**TASK INSTRUCTIONS:** Every line below that holds the string "position" must be copied.

::::

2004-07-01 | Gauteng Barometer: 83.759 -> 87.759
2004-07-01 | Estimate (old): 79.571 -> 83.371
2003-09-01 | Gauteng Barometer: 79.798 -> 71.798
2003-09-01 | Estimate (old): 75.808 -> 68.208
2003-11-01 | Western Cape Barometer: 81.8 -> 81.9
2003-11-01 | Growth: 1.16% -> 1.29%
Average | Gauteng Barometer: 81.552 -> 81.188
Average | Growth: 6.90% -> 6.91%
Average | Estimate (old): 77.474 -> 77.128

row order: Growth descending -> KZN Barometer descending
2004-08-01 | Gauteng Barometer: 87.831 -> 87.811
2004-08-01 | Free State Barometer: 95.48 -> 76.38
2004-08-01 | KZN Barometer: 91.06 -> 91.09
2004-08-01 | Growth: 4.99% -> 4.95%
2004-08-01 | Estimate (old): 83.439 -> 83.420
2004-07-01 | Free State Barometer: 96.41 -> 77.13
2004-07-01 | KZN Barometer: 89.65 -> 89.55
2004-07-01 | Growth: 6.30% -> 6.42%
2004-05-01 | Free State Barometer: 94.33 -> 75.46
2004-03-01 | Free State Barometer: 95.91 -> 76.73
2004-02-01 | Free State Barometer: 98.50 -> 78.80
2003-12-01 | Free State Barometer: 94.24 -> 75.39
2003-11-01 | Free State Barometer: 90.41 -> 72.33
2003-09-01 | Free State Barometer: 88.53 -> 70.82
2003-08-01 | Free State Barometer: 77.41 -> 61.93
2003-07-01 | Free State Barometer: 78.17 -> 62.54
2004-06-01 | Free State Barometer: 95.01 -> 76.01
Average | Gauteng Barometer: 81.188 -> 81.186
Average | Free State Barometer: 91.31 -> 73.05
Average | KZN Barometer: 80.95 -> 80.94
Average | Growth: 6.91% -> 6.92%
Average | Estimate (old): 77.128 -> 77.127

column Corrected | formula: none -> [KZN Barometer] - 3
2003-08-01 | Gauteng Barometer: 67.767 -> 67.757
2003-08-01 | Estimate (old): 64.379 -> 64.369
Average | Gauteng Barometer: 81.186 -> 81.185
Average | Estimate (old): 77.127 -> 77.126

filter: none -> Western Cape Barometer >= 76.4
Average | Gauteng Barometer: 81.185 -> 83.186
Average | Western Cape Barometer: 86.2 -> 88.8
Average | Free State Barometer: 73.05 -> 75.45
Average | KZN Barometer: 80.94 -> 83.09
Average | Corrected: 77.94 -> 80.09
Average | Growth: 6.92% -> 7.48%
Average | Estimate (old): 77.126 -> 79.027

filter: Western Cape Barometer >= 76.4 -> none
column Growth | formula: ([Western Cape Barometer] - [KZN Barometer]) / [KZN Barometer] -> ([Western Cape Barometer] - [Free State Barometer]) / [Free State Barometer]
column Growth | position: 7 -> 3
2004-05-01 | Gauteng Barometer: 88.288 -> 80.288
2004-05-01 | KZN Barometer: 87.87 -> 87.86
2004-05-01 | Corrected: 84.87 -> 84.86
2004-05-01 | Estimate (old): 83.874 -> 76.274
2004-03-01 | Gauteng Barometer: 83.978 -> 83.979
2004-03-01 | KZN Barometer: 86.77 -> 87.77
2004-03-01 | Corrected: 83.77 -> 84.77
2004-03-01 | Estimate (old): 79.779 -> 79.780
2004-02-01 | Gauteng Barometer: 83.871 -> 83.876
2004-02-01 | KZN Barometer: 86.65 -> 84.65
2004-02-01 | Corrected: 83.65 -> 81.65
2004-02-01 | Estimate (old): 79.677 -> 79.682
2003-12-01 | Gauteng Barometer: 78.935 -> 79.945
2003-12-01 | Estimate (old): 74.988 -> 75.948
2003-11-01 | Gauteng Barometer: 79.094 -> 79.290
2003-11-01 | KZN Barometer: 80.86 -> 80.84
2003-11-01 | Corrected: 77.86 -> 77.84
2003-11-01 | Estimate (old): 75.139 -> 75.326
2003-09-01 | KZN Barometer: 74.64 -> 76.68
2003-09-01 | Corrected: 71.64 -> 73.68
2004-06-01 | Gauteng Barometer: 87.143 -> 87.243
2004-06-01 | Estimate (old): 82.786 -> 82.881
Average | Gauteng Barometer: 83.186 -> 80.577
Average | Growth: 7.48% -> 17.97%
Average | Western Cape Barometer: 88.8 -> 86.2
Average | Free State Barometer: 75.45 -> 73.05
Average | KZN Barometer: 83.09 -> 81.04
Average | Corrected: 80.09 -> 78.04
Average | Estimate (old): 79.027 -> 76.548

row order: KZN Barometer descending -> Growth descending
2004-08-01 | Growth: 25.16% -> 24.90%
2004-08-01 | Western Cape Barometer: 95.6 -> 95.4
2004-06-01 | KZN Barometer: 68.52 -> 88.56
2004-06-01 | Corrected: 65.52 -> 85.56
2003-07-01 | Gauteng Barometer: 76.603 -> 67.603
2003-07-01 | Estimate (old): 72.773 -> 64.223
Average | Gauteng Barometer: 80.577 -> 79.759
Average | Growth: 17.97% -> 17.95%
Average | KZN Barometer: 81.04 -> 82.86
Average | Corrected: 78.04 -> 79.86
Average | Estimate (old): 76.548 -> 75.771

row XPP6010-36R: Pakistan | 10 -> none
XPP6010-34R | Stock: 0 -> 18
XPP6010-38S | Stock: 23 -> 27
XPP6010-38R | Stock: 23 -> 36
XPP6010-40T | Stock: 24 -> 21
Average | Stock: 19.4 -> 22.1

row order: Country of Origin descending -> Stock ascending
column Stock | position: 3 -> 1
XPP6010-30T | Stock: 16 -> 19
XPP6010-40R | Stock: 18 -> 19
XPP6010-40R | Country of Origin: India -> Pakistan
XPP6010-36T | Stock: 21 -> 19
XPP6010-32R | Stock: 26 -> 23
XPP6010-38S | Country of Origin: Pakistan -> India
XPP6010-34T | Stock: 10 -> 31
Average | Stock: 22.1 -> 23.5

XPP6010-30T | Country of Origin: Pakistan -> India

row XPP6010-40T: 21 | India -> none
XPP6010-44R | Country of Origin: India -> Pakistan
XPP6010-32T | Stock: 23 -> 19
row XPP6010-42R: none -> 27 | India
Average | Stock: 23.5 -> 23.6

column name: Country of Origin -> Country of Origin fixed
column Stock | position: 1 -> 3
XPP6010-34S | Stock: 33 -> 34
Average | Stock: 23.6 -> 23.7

::::

**SOLUTION TO THIS PROBLEM:**
column Growth | position: 7 -> 3
column Stock | position: 3 -> 1
column Stock | position: 1 -> 3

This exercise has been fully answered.